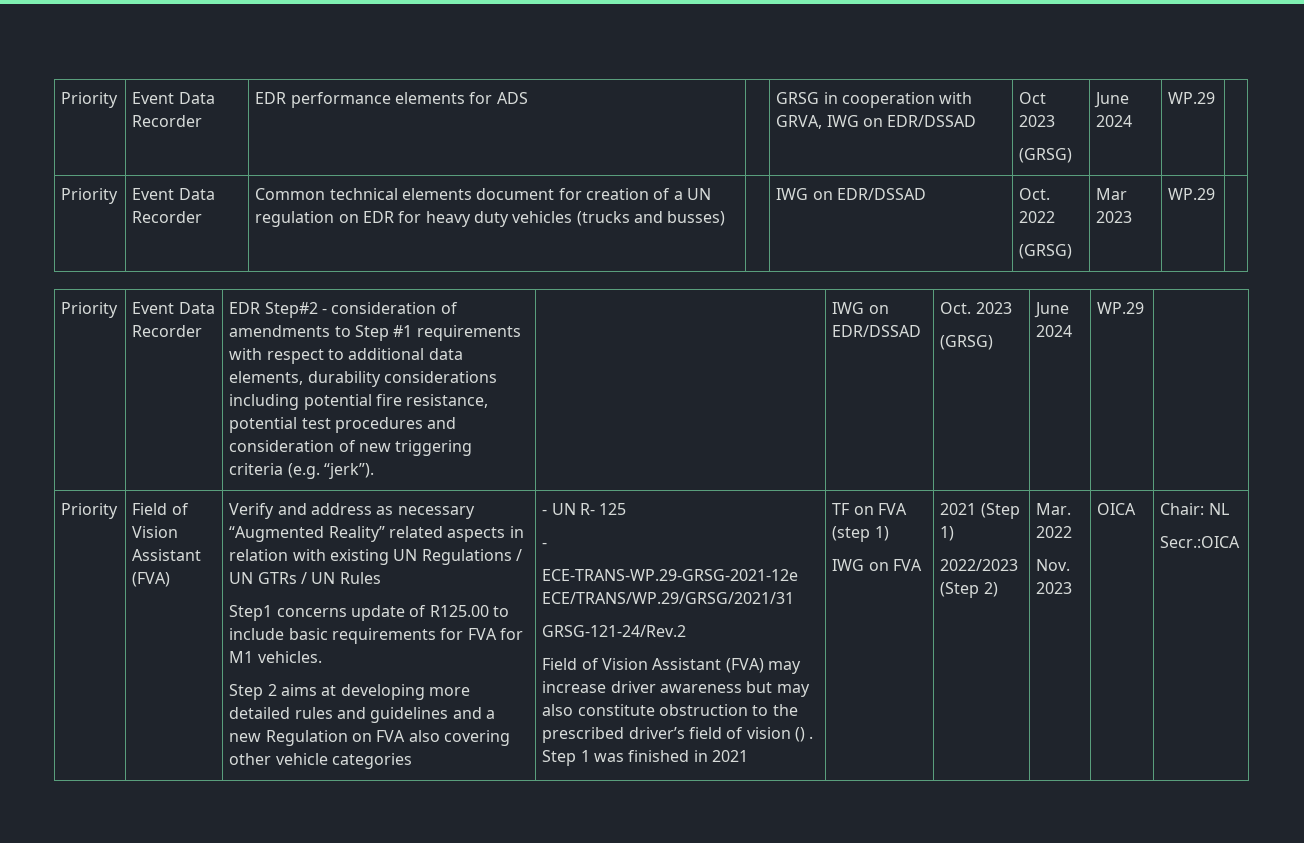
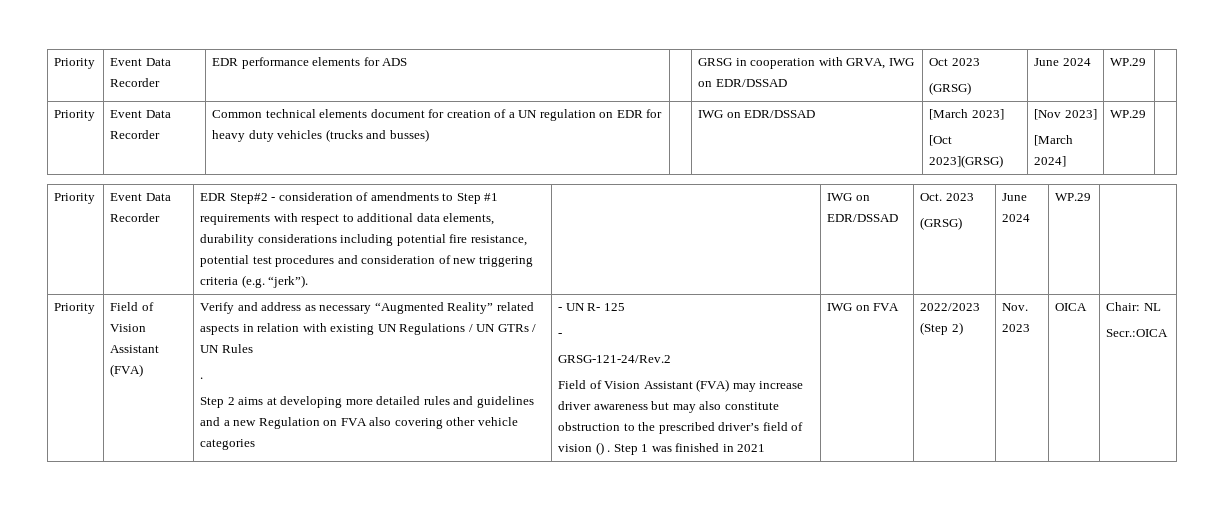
- Priority | Event Data Recorder | Common technical elements document for creation of a UN regulation on EDR for heavy duty vehicles (trucks and busses) | | IWG on EDR/DSSAD | Oct. 2022
- (GRSG) | Mar 2023 | WP.29 |
+ Priority | Event Data Recorder | Common technical elements document for creation of a UN regulation on EDR for heavy duty vehicles (trucks and busses) | | IWG on EDR/DSSAD | [March 2023]
+ [Oct 2023](GRSG) | [Nov 2023]
+ [March 2024] | WP.29 |
  Verify and address as necessary “Augmented Reality” related aspects in relation with existing UN Regulations / UN GTRs / UN Rules
- Step1 concerns update of R125.00 to include basic requirements for FVA for M1 vehicles.
+ .
- ECE-TRANS-WP.29-GRSG-2021-12e ECE/TRANS/WP.29/GRSG/2021/31
- TF on FVA (step 1)
- 2021 (Step 1)
- Mar. 2022

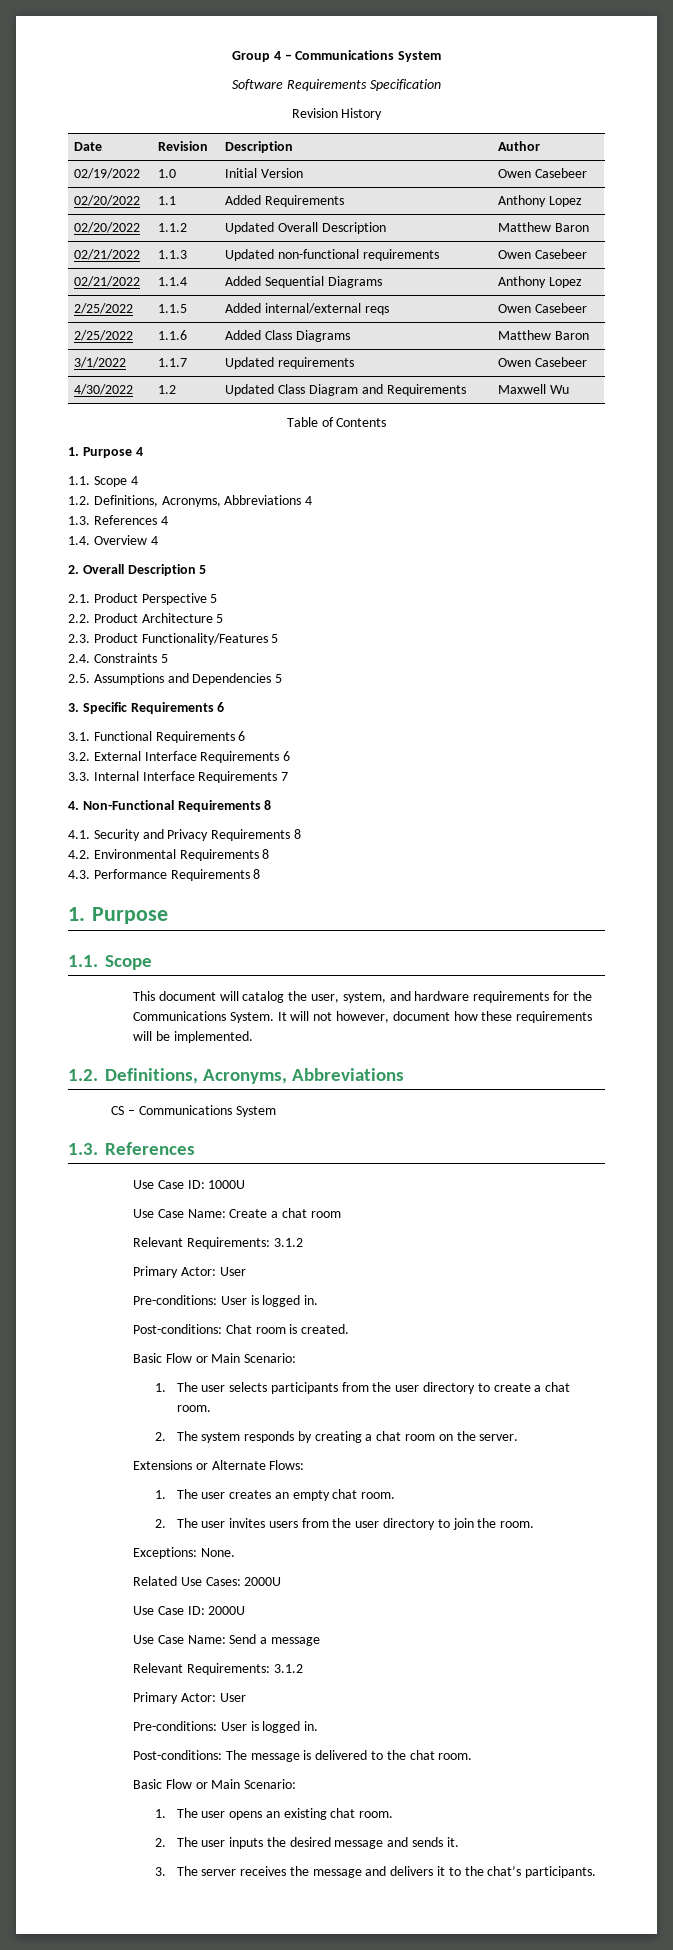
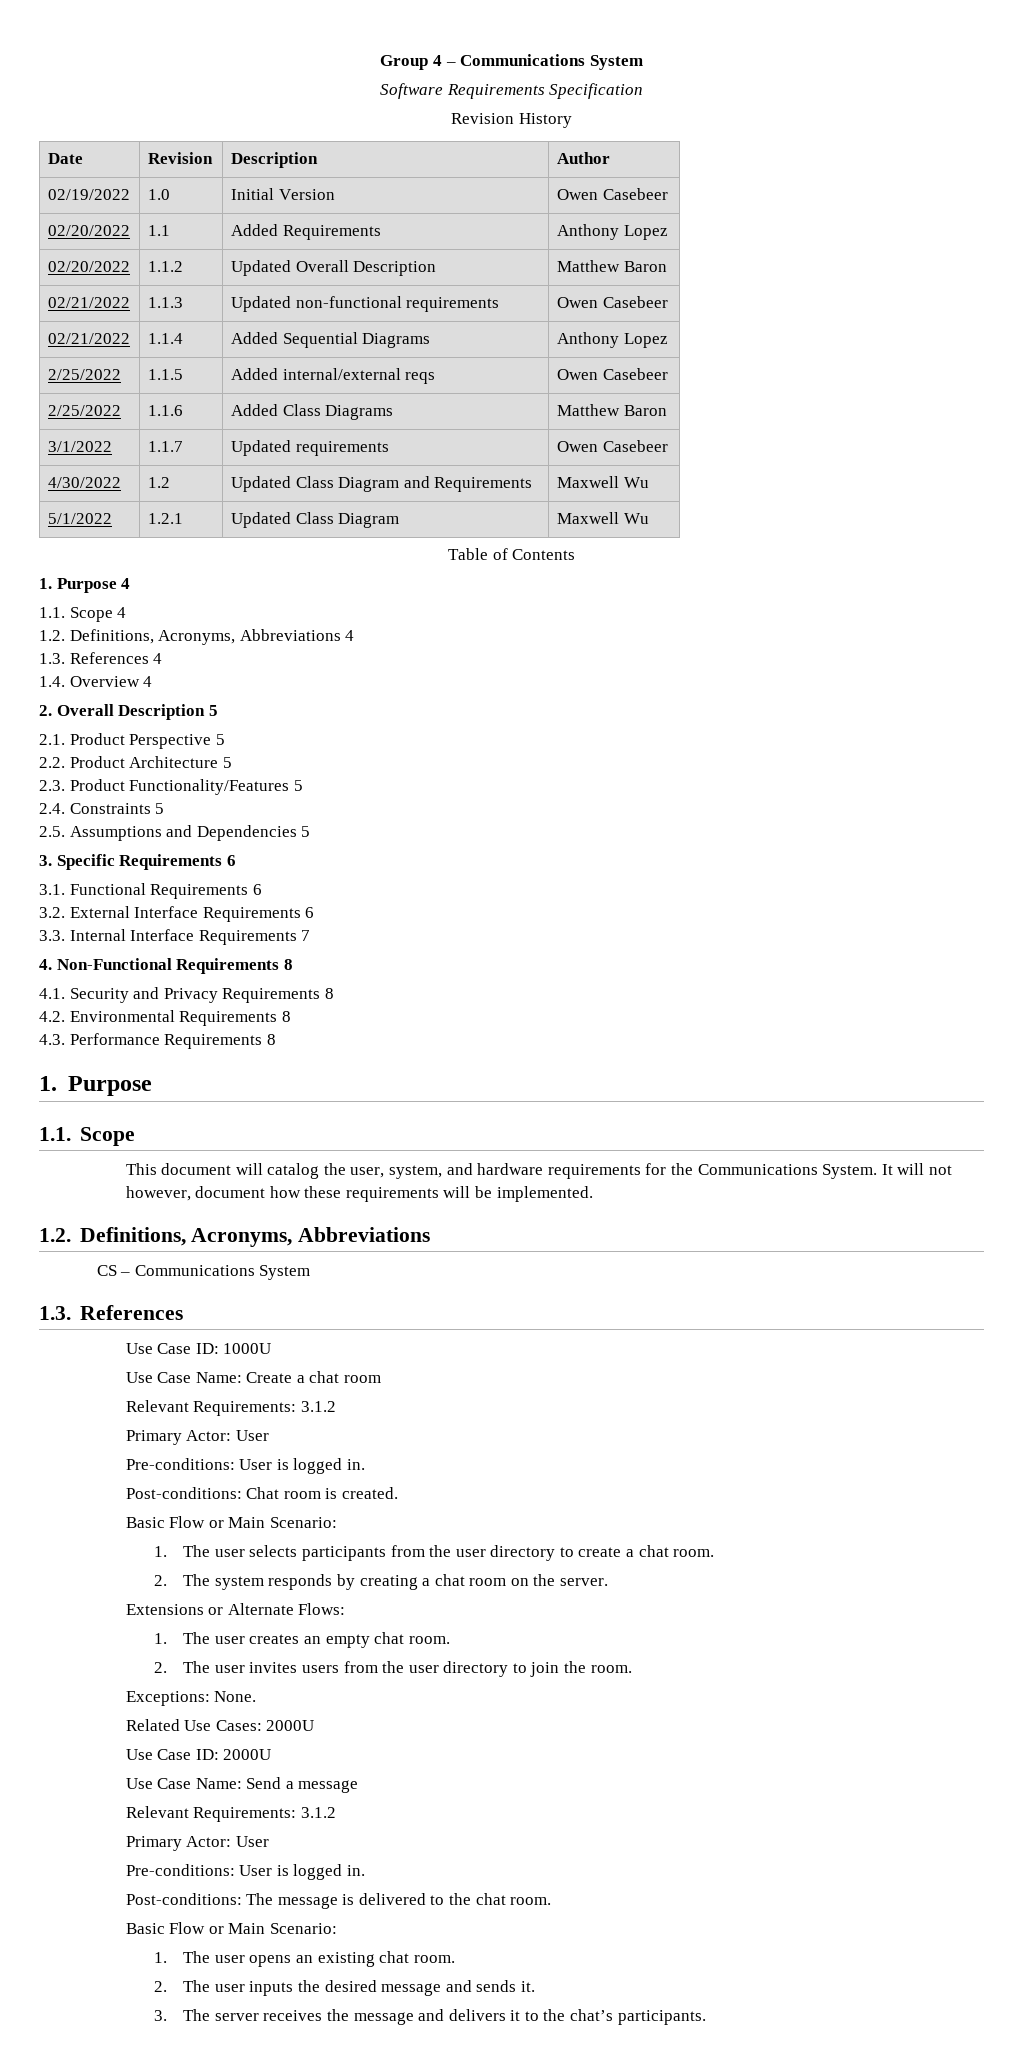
+ 5/1/2022 | 1.2.1 | Updated Class Diagram | Maxwell Wu

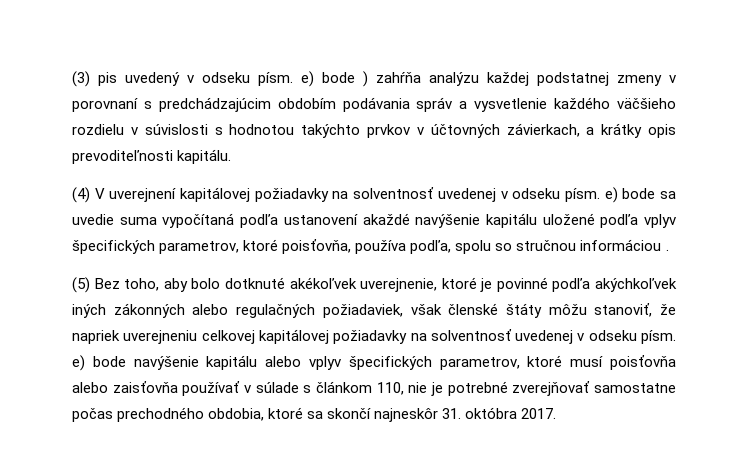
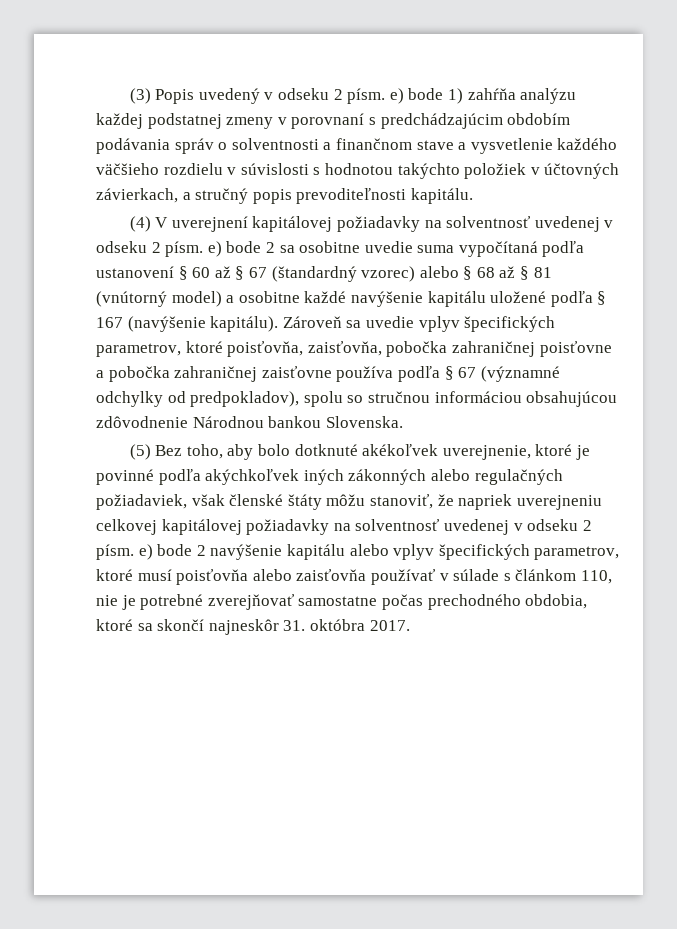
- (3) pis uvedený v odseku písm. e) bode ) zahŕňa analýzu každej podstatnej zmeny v porovnaní s predchádzajúcim obdobím podávania správ a vysvetlenie každého väčšieho rozdielu v súvislosti s hodnotou takýchto prvkov v účtovných závierkach, a krátky opis prevoditeľnosti kapitálu.
+ (3) Popis uvedený v odseku 2 písm. e) bode 1) zahŕňa analýzu každej podstatnej zmeny v porovnaní s predchádzajúcim obdobím podávania správ o solventnosti a finančnom stave a vysvetlenie každého väčšieho rozdielu v súvislosti s hodnotou takýchto položiek v účtovných závierkach, a stručný popis prevoditeľnosti kapitálu.
- (4) V uverejnení kapitálovej požiadavky na solventnosť uvedenej v odseku písm. e) bode sa uvedie suma vypočítaná podľa ustanovení akaždé navýšenie kapitálu uložené podľa vplyv špecifických parametrov, ktoré poisťovňa, používa podľa, spolu so stručnou informáciou .
+ (4) V uverejnení kapitálovej požiadavky na solventnosť uvedenej v odseku 2 písm. e) bode 2 sa osobitne uvedie suma vypočítaná podľa ustanovení § 60 až § 67 (štandardný vzorec) alebo § 68 až § 81 (vnútorný model) a osobitne každé navýšenie kapitálu uložené podľa § 167 (navýšenie kapitálu). Zároveň sa uvedie vplyv špecifických parametrov, ktoré poisťovňa, zaisťovňa, pobočka zahraničnej poisťovne a pobočka zahraničnej zaisťovne používa podľa § 67 (významné odchylky od predpokladov), spolu so stručnou informáciou obsahujúcou zdôvodnenie Národnou bankou Slovenska.
- (5) Bez toho, aby bolo dotknuté akékoľvek uverejnenie, ktoré je povinné podľa akýchkoľvek iných zákonných alebo regulačných požiadaviek, však členské štáty môžu stanoviť, že napriek uverejneniu celkovej kapitálovej požiadavky na solventnosť uvedenej v odseku písm. e) bode navýšenie kapitálu alebo vplyv špecifických parametrov, ktoré musí poisťovňa alebo zaisťovňa používať v súlade s článkom 110, nie je potrebné zverejňovať samostatne počas prechodného obdobia, ktoré sa skončí najneskôr 31. októbra 2017.
+ (5) Bez toho, aby bolo dotknuté akékoľvek uverejnenie, ktoré je povinné podľa akýchkoľvek iných zákonných alebo regulačných požiadaviek, však členské štáty môžu stanoviť, že napriek uverejneniu celkovej kapitálovej požiadavky na solventnosť uvedenej v odseku 2 písm. e) bode 2 navýšenie kapitálu alebo vplyv špecifických parametrov, ktoré musí poisťovňa alebo zaisťovňa používať v súlade s článkom 110, nie je potrebné zverejňovať samostatne počas prechodného obdobia, ktoré sa skončí najneskôr 31. októbra 2017.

* Exercise requirements
Transcribe only these lines, exactly: the first line of the listing, every line after it, and the line with "- TF on FVA (step 1)", where the copy ends. Include no picture.

* Solution for this task
- Priority | Event Data Recorder | Common technical elements document for creation of a UN regulation on EDR for heavy duty vehicles (trucks and busses) | | IWG on EDR/DSSAD | Oct. 2022
- (GRSG) | Mar 2023 | WP.29 |
+ Priority | Event Data Recorder | Common technical elements document for creation of a UN regulation on EDR for heavy duty vehicles (trucks and busses) | | IWG on EDR/DSSAD | [March 2023]
+ [Oct 2023](GRSG) | [Nov 2023]
+ [March 2024] | WP.29 |
  Verify and address as necessary “Augmented Reality” related aspects in relation with existing UN Regulations / UN GTRs / UN Rules
- Step1 concerns update of R125.00 to include basic requirements for FVA for M1 vehicles.
+ .
- ECE-TRANS-WP.29-GRSG-2021-12e ECE/TRANS/WP.29/GRSG/2021/31
- TF on FVA (step 1)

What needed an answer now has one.